─── Supplied records

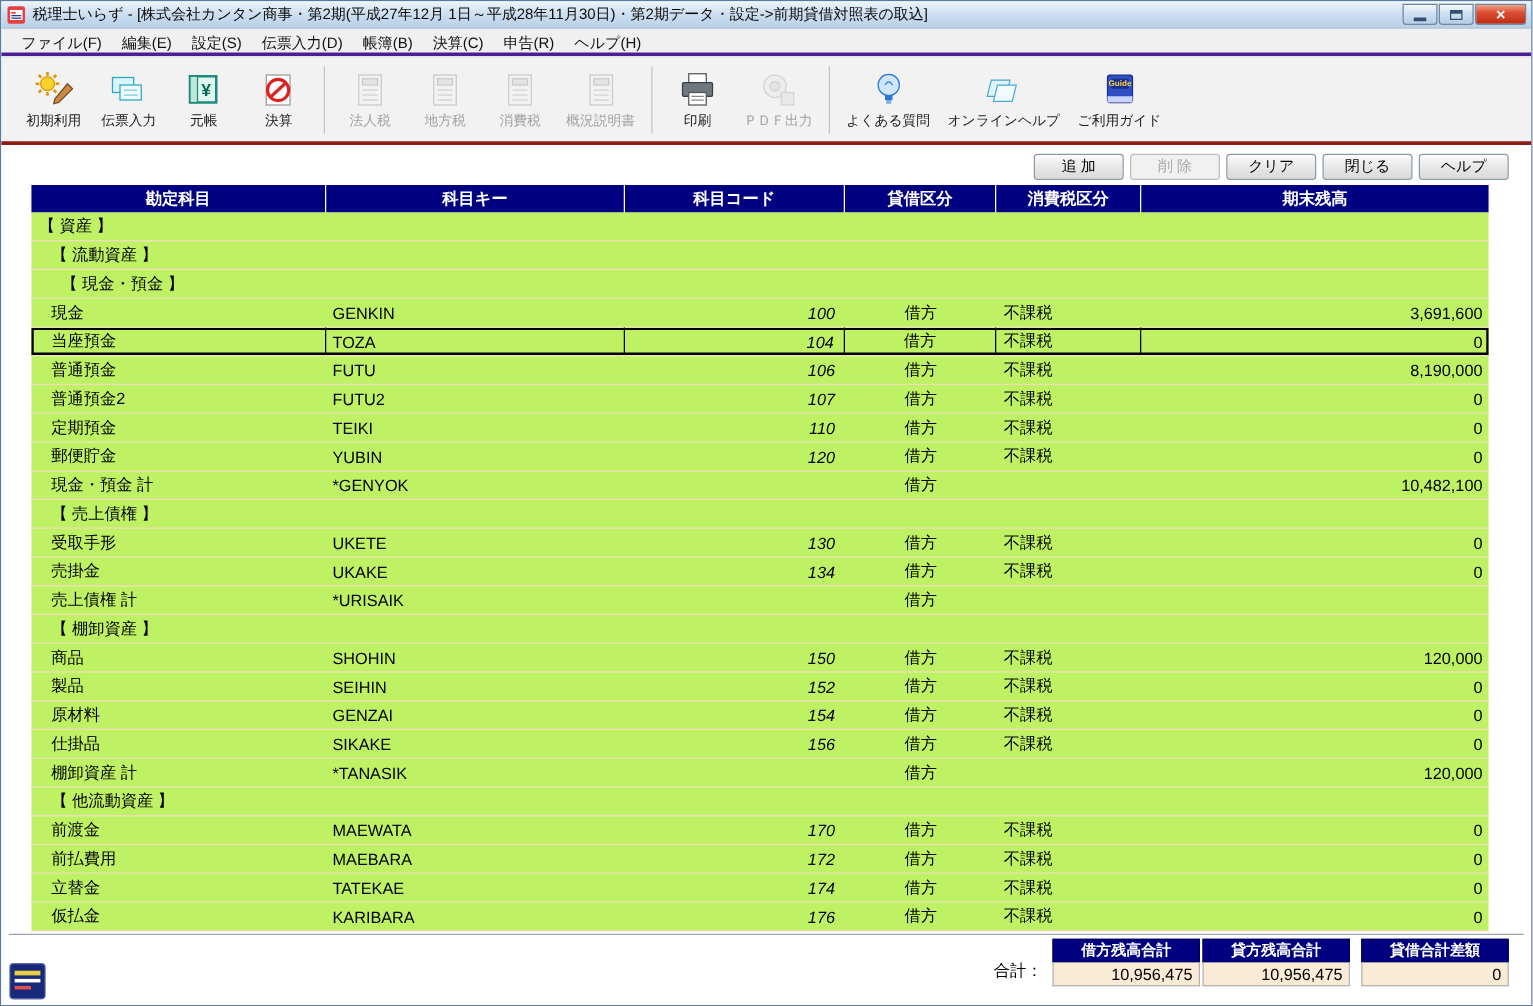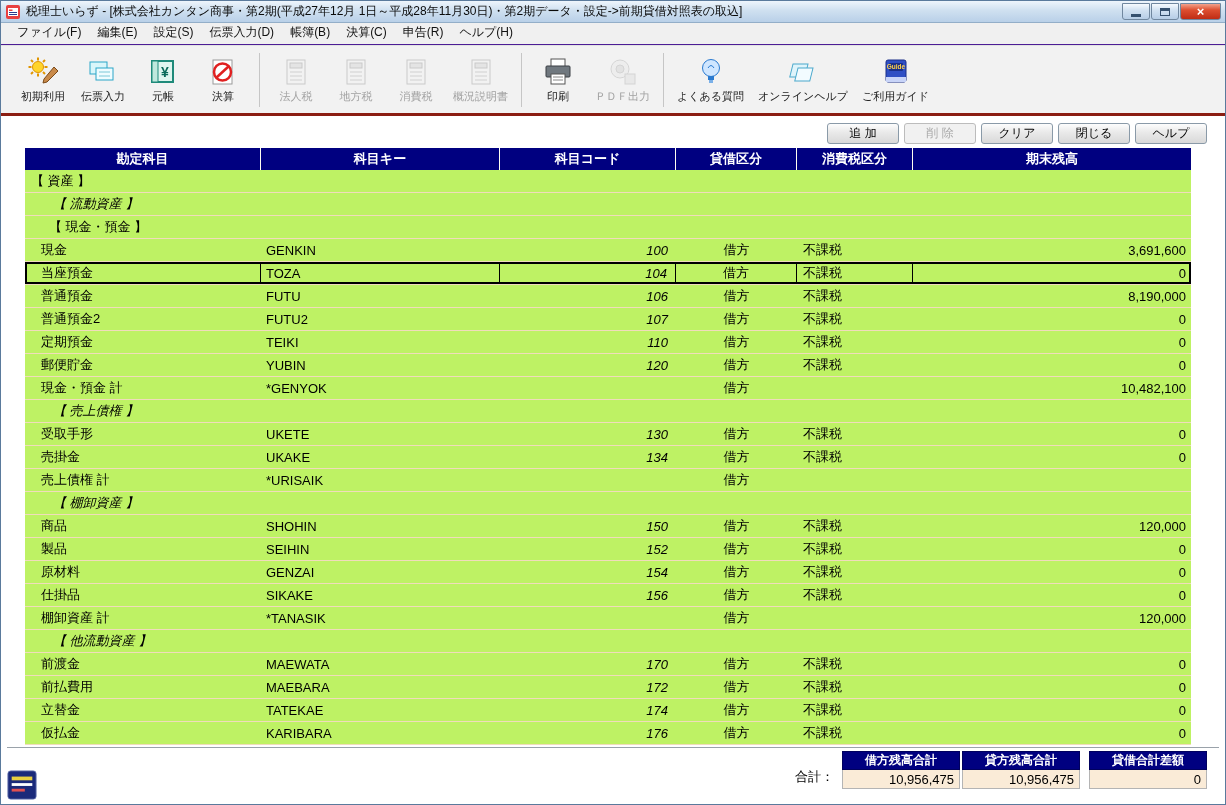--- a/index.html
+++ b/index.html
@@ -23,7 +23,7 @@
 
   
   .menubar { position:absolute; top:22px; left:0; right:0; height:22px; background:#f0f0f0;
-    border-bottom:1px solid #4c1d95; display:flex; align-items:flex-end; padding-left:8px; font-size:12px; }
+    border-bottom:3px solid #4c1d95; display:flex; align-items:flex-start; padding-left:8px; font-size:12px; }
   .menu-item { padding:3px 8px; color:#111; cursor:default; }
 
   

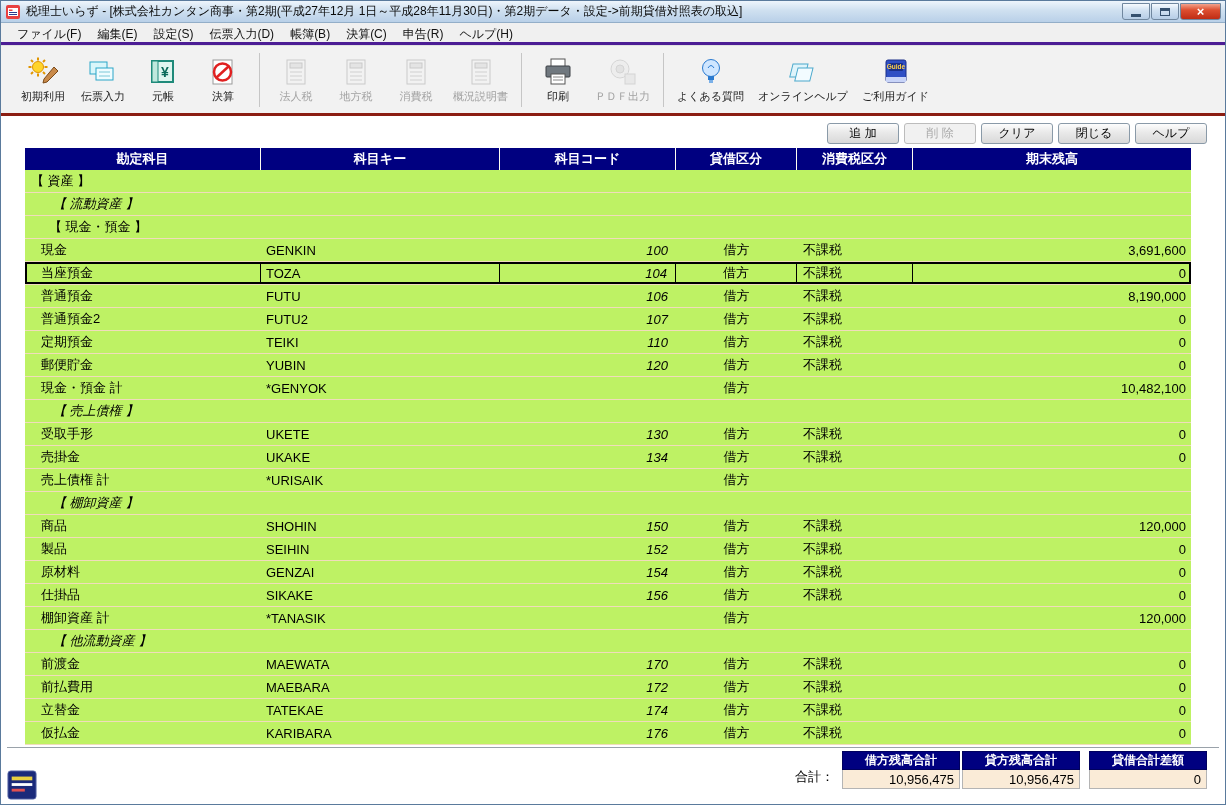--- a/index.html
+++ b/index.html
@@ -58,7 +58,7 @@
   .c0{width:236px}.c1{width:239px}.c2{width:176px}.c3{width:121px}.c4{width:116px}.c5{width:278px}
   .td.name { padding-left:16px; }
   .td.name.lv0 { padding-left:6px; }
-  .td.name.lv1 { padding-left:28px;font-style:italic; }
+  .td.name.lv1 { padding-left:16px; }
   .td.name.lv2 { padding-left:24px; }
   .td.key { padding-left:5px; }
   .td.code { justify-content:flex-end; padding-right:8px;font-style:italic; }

──────

_Required action_
Each line of the data is to be duplicated exactly; pictures stay out of the copy.

_Result for this task_
--- a/index.html
+++ b/index.html
@@ -23,7 +23,7 @@
 
   
   .menubar { position:absolute; top:22px; left:0; right:0; height:22px; background:#f0f0f0;
-    border-bottom:1px solid #4c1d95; display:flex; align-items:flex-end; padding-left:8px; font-size:12px; }
+    border-bottom:3px solid #4c1d95; display:flex; align-items:flex-start; padding-left:8px; font-size:12px; }
   .menu-item { padding:3px 8px; color:#111; cursor:default; }
 
   

--- a/index.html
+++ b/index.html
@@ -58,7 +58,7 @@
   .c0{width:236px}.c1{width:239px}.c2{width:176px}.c3{width:121px}.c4{width:116px}.c5{width:278px}
   .td.name { padding-left:16px; }
   .td.name.lv0 { padding-left:6px; }
-  .td.name.lv1 { padding-left:28px;font-style:italic; }
+  .td.name.lv1 { padding-left:16px; }
   .td.name.lv2 { padding-left:24px; }
   .td.key { padding-left:5px; }
   .td.code { justify-content:flex-end; padding-right:8px;font-style:italic; }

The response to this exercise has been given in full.